• _Task goal_: Transcribe the records in full; omit images.

Data excerpts:
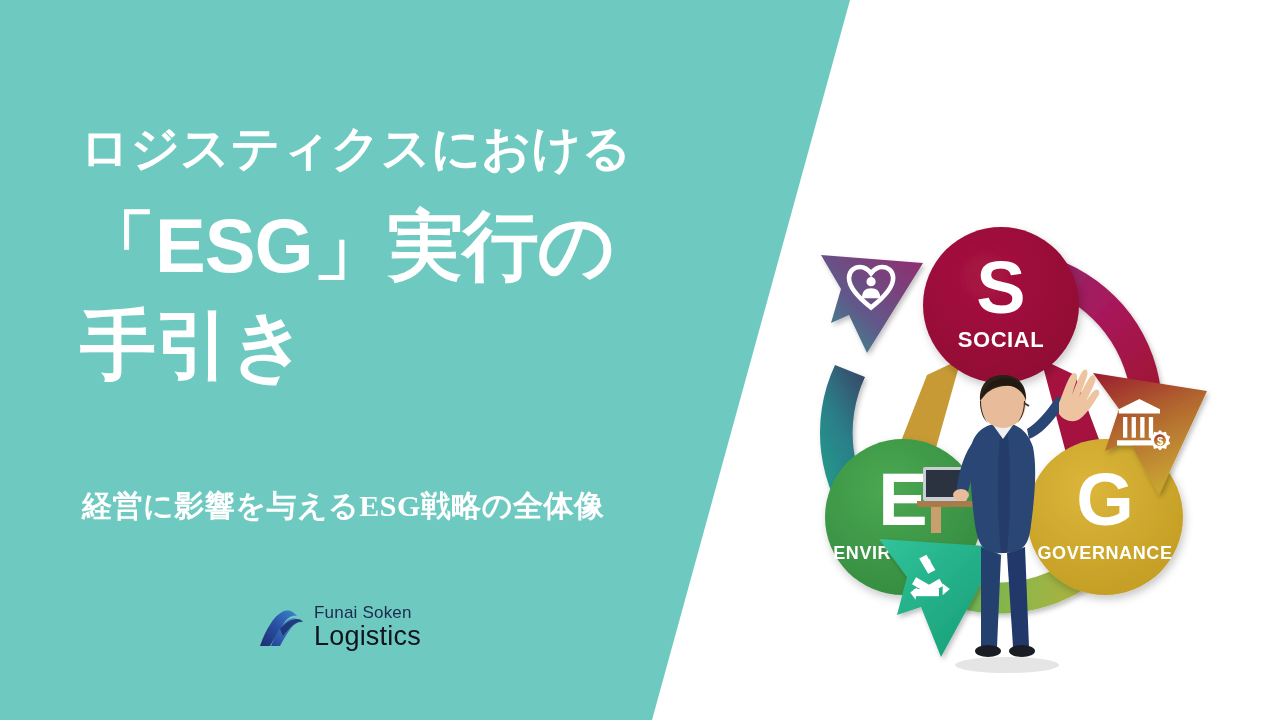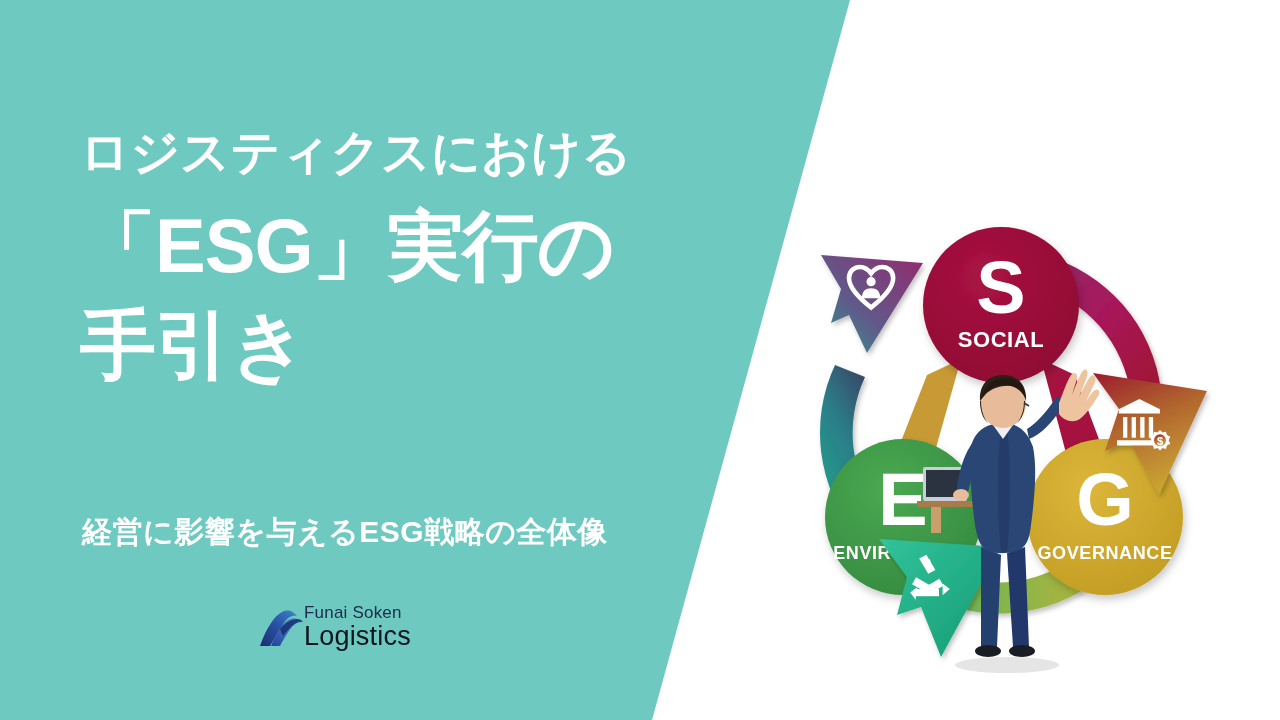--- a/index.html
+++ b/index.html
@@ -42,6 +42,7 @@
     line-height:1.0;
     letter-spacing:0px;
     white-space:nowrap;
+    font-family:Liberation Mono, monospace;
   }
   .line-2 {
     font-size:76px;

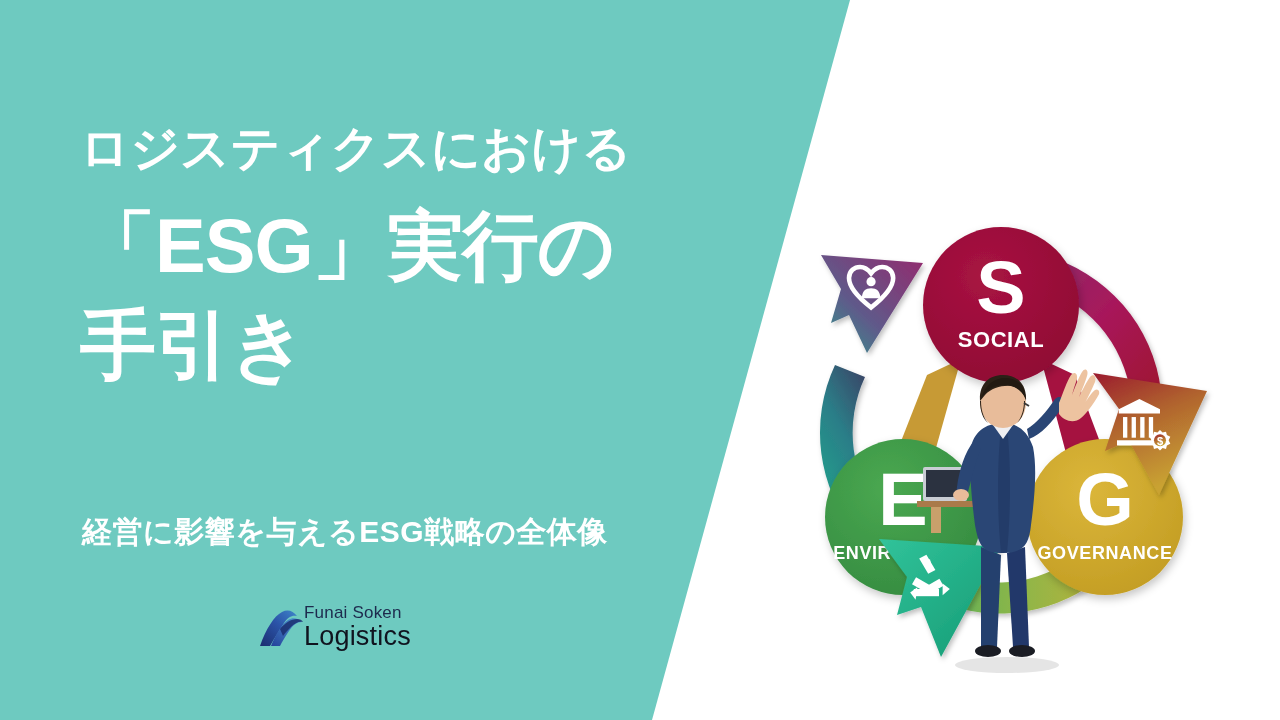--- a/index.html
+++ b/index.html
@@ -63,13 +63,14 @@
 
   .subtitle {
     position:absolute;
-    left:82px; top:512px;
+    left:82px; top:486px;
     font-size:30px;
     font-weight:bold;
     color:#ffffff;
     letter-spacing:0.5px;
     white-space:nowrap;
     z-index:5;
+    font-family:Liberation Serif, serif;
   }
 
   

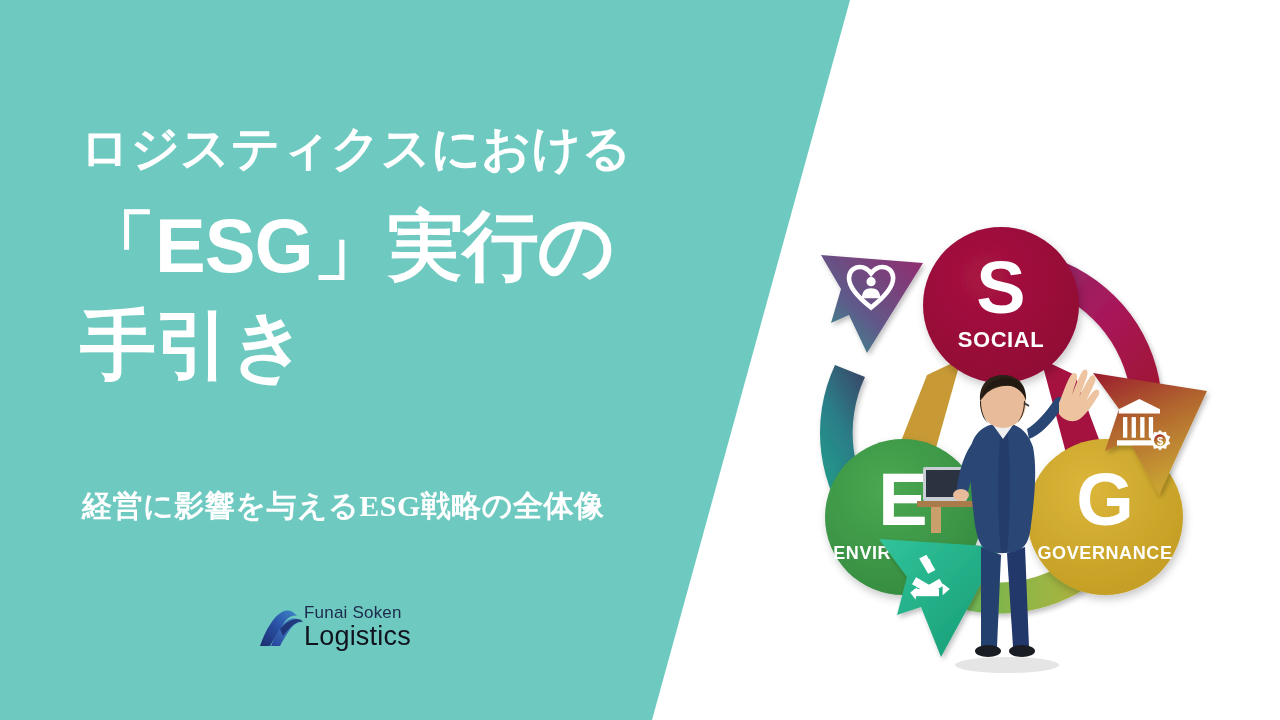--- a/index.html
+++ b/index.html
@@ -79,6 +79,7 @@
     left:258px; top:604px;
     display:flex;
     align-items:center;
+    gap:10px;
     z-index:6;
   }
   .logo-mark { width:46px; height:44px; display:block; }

• _Result of the task_:
--- a/index.html
+++ b/index.html
@@ -42,6 +42,7 @@
     line-height:1.0;
     letter-spacing:0px;
     white-space:nowrap;
+    font-family:Liberation Mono, monospace;
   }
   .line-2 {
     font-size:76px;

--- a/index.html
+++ b/index.html
@@ -63,13 +63,14 @@
 
   .subtitle {
     position:absolute;
-    left:82px; top:512px;
+    left:82px; top:486px;
     font-size:30px;
     font-weight:bold;
     color:#ffffff;
     letter-spacing:0.5px;
     white-space:nowrap;
     z-index:5;
+    font-family:Liberation Serif, serif;
   }
 
   

--- a/index.html
+++ b/index.html
@@ -79,6 +79,7 @@
     left:258px; top:604px;
     display:flex;
     align-items:center;
+    gap:10px;
     z-index:6;
   }
   .logo-mark { width:46px; height:44px; display:block; }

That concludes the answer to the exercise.